An Employer Who Fires an Individual Merely for Being Gay or Transgender Defies the Law

June 16, 2020

On June 15, 2020, in a resounding victory for LGBTQ rights from a conservative court, the Supreme Court ruled in a 6-3 opinion that a landmark civil rights law, Title VII, protects gay, lesbian, and transgender people from discrimination in employment.  Bostock v. Clayton County, 590 U.S. ___ (2020).  The Supreme Court said that “[a]n employer who fires an individual merely for being gay or transgender defies the law,” violating Title VII of the Civil Rights Act of 1964.  In each of the three cases before the court, an employer fired an employee shortly after the employee revealed they were gay or transgender, and apparently for no other reason.  Each employee brought suit under Title VII because of unlawful discrimination on the basis of sex.  Because there was disagreement among the appellate courts with the handling of these suits relating to the scope of Title VII’s protections for homosexual and transgender persons, the Supreme Court granted certiorari. 

In deciding the case, the Supreme Court reasoned that Title VII prohibits employers from taking certain actions “because of” sex.  In the opinion written by Justice Gorsuch, the court said that the statute imposes liability on employers only when they “fail or refuse to hire,” “discharge,” “or otherwise . . . discriminate against” someone because of a statutorily protected characteristic like sex.  The court found that the statute’s message for the cases before them here was simple and momentous:  “An individual’s homosexuality or transgender status is not relevant to employment decisions. That’s because it is impossible to discriminate against a person for being homosexual or transgender without discriminating against that individual based on sex.”  The court reasoned that sex plays a necessary and undisguisable role in the decision, exactly what Title VII forbids.  The court said that Title VII’s legal analysis asks simply whether sex was a but-for cause, the kind of cause the law is looking for in a Title VII case.  That form of causation is established whenever a particular outcome would not have happened “but for” the purported cause. The court went on to say that “[y]ou can call the statute’s but-for causation test what you will—expansive, legalistic, the dissents even dismiss it as wooden or literal. But it is the law.”

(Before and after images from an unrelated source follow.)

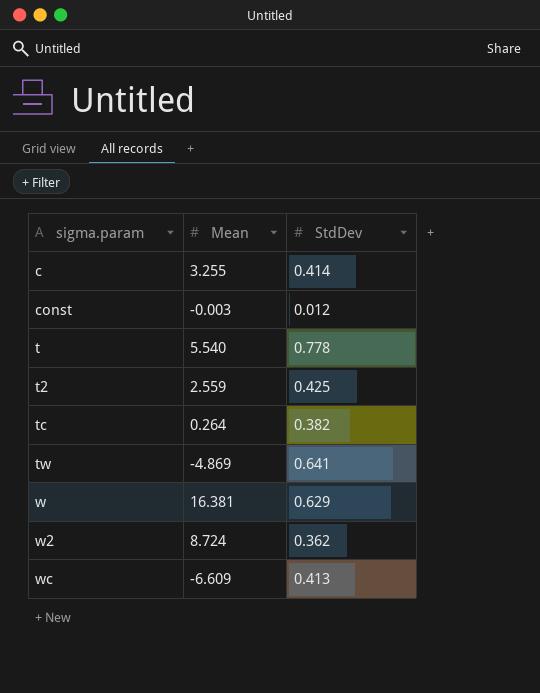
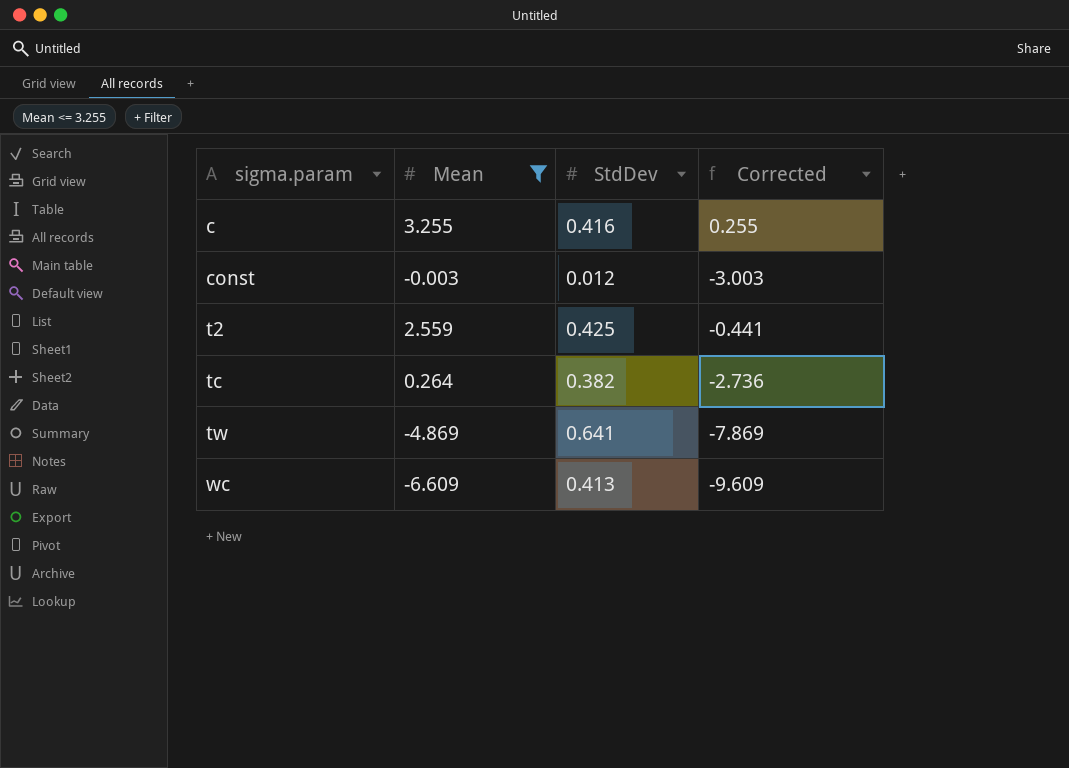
filter: none -> Mean <= 3.255
column Corrected | formula: none -> [Mean] - 3
c | StdDev: 0.414 -> 0.416

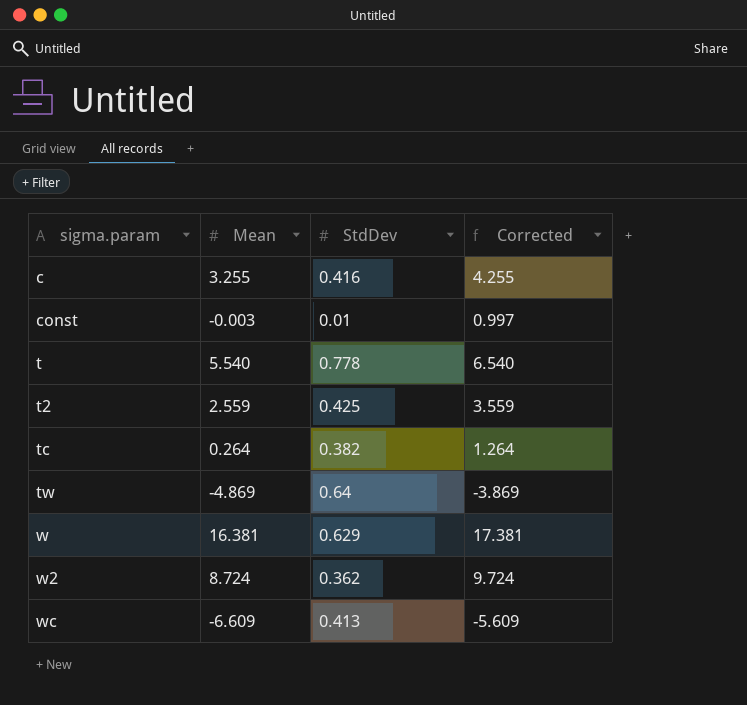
filter: Mean <= 3.255 -> none
column Corrected | formula: [Mean] - 3 -> [Mean] + 1
const | StdDev: 0.012 -> 0.01
tw | StdDev: 0.641 -> 0.64

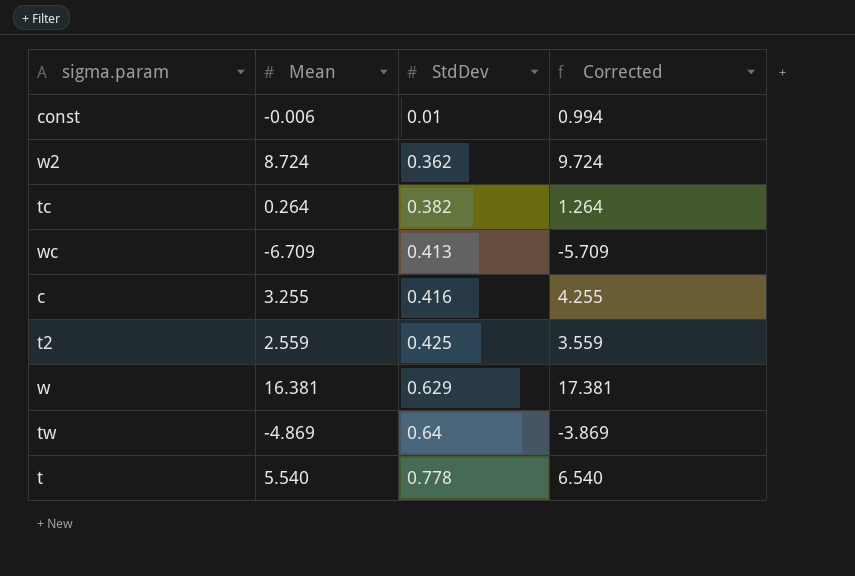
row order: sigma.param ascending -> StdDev ascending
const | Mean: -0.003 -> -0.006
const | Corrected: 0.997 -> 0.994
wc | Mean: -6.609 -> -6.709
wc | Corrected: -5.609 -> -5.709

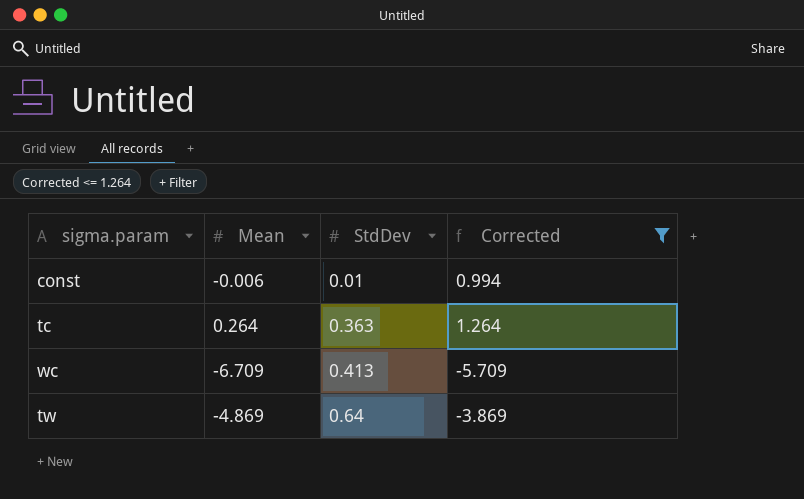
filter: none -> Corrected <= 1.264
tc | StdDev: 0.382 -> 0.363

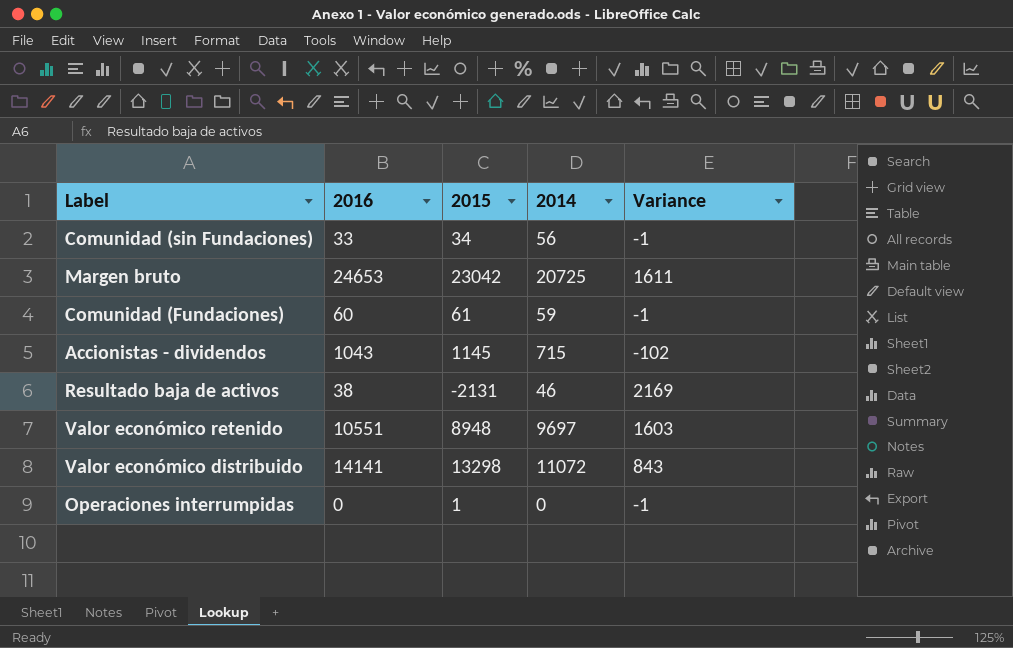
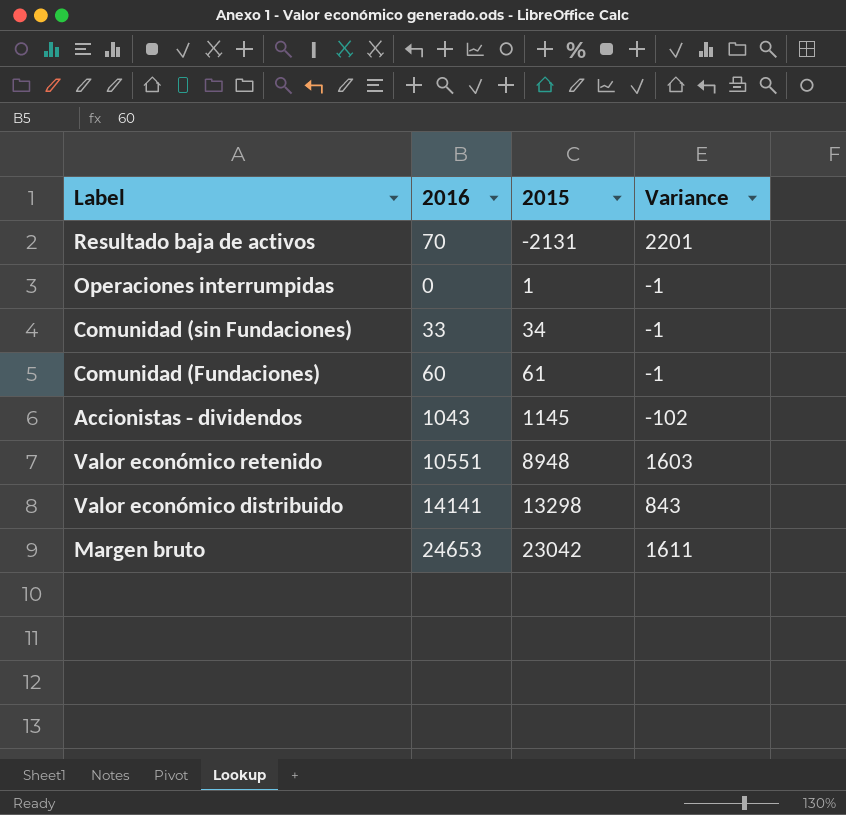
row order: none -> 2015 ascending
column 2014 | position: 4 -> none
Resultado baja de activos | 2016: 38 -> 70
Resultado baja de activos | Variance: 2169 -> 2201

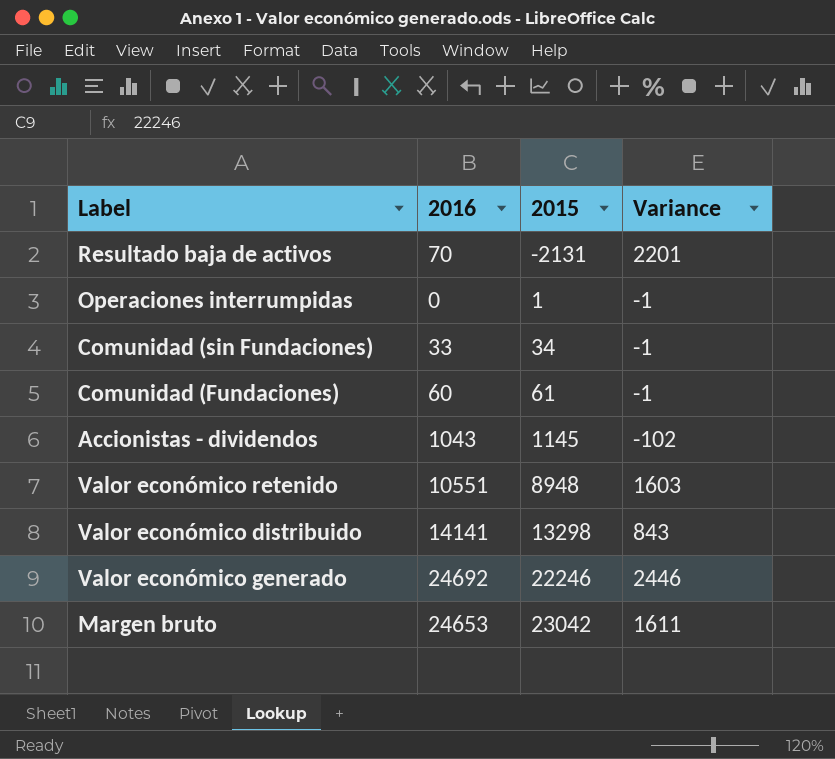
row Valor económico generado: none -> 24692 | 22246 | 2446

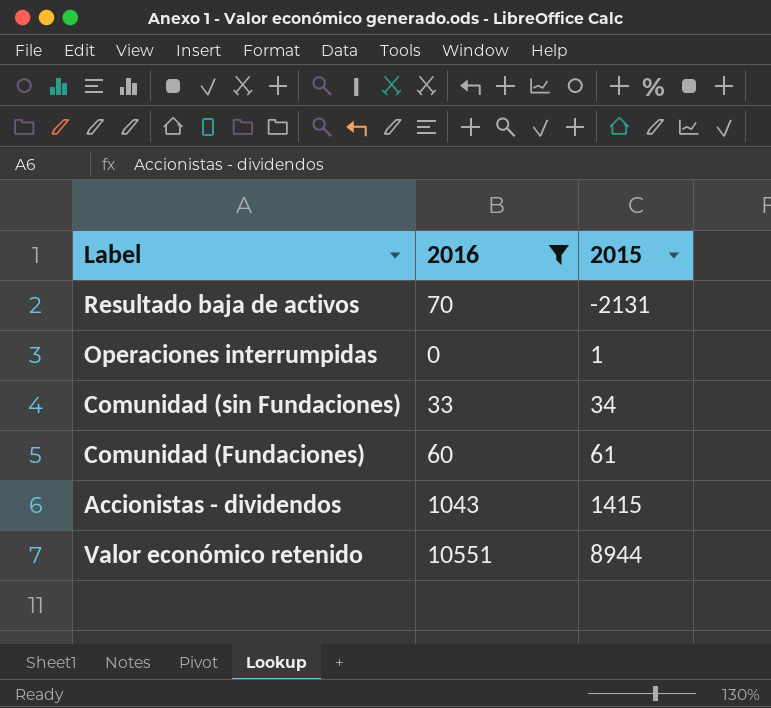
filter: none -> 2016 <= 10551
column Variance | formula: [2016] - [2015] -> none
Accionistas - dividendos | 2015: 1145 -> 1415
Valor económico retenido | 2015: 8948 -> 8944

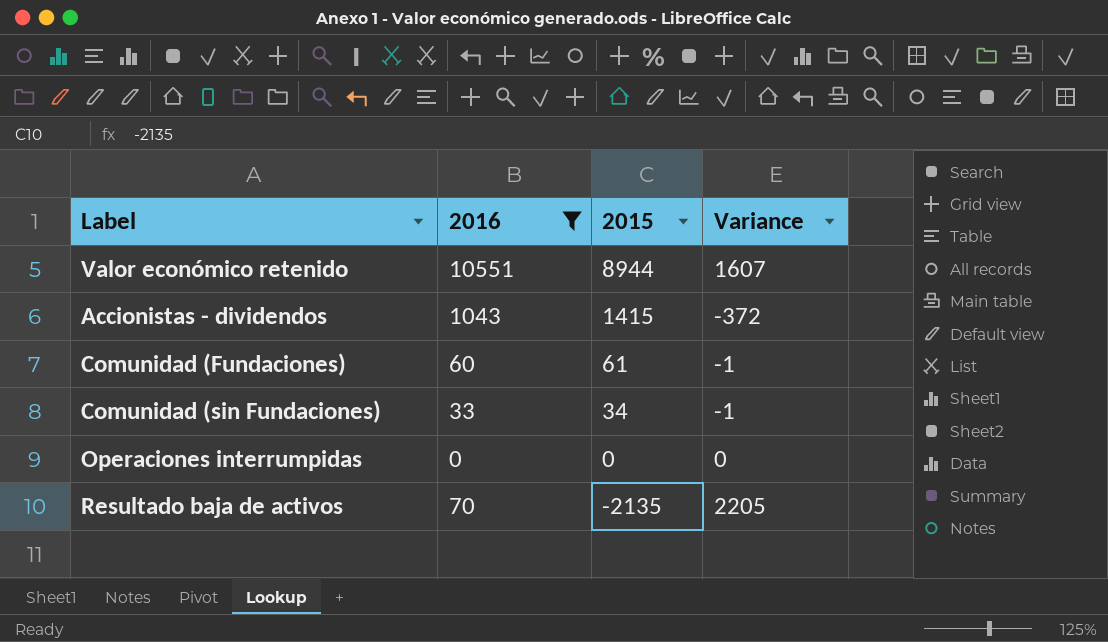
row order: 2015 ascending -> 2015 descending
column Variance | formula: none -> [2016] - [2015]
Operaciones interrumpidas | 2015: 1 -> 0
Resultado baja de activos | 2015: -2131 -> -2135

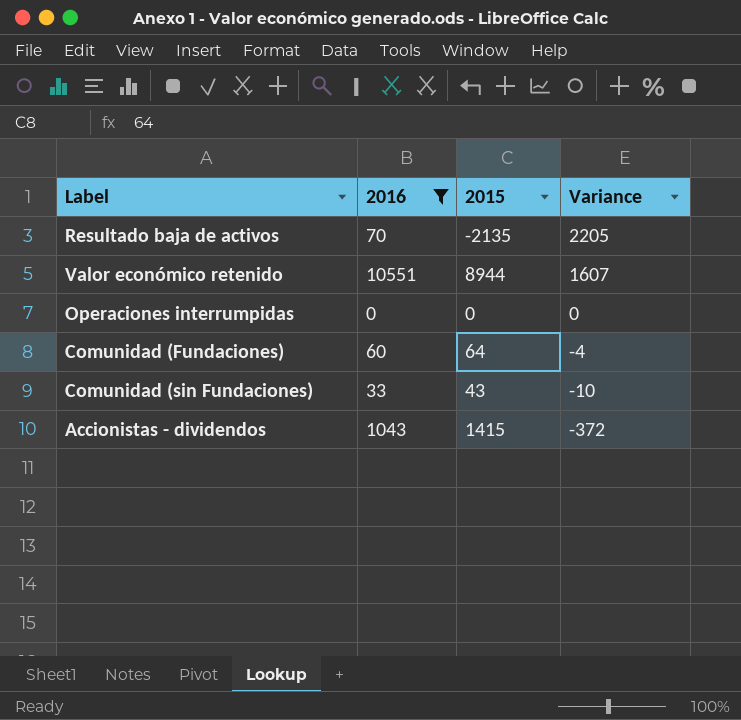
row order: 2015 descending -> Variance descending
Comunidad (Fundaciones) | 2015: 61 -> 64
Comunidad (Fundaciones) | Variance: -1 -> -4
Comunidad (sin Fundaciones) | 2015: 34 -> 43
Comunidad (sin Fundaciones) | Variance: -1 -> -10

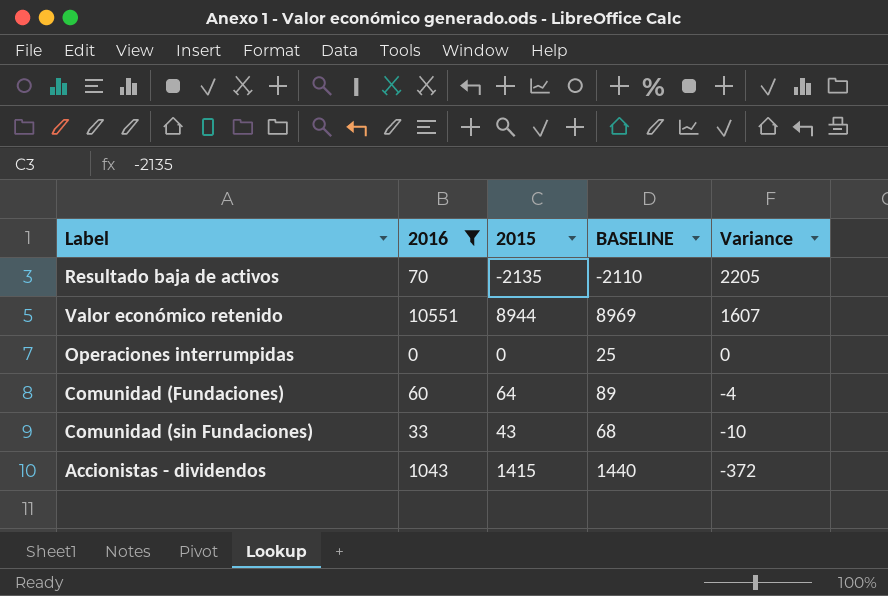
column BASELINE | formula: none -> [2015] + 25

Justices Alito and Kavanaugh provided dissenting opinions, both asserting it was Congress’s role under the Constitution’s separation of powers and not that of the courts to amend Title VII.  Justice Alito felt the decision was a brazen abuse of the court’s authority to interpret what “sex” means in the statute, noting that neither “sexual orientation” nor “gender identity” are listed in the five specified grounds for prohibiting employment discrimination under Title VII.  Justice Kavanaugh acknowledged the victory of the decision for gay and lesbian Americans, but agreed with Justice Alito that it was Congress’s role to amend Title VII, and not that of the Supreme Court.

Marshall Gerstein applauds this ruling, and is committed to the recruitment, retention, and advancement of talented people from all backgrounds.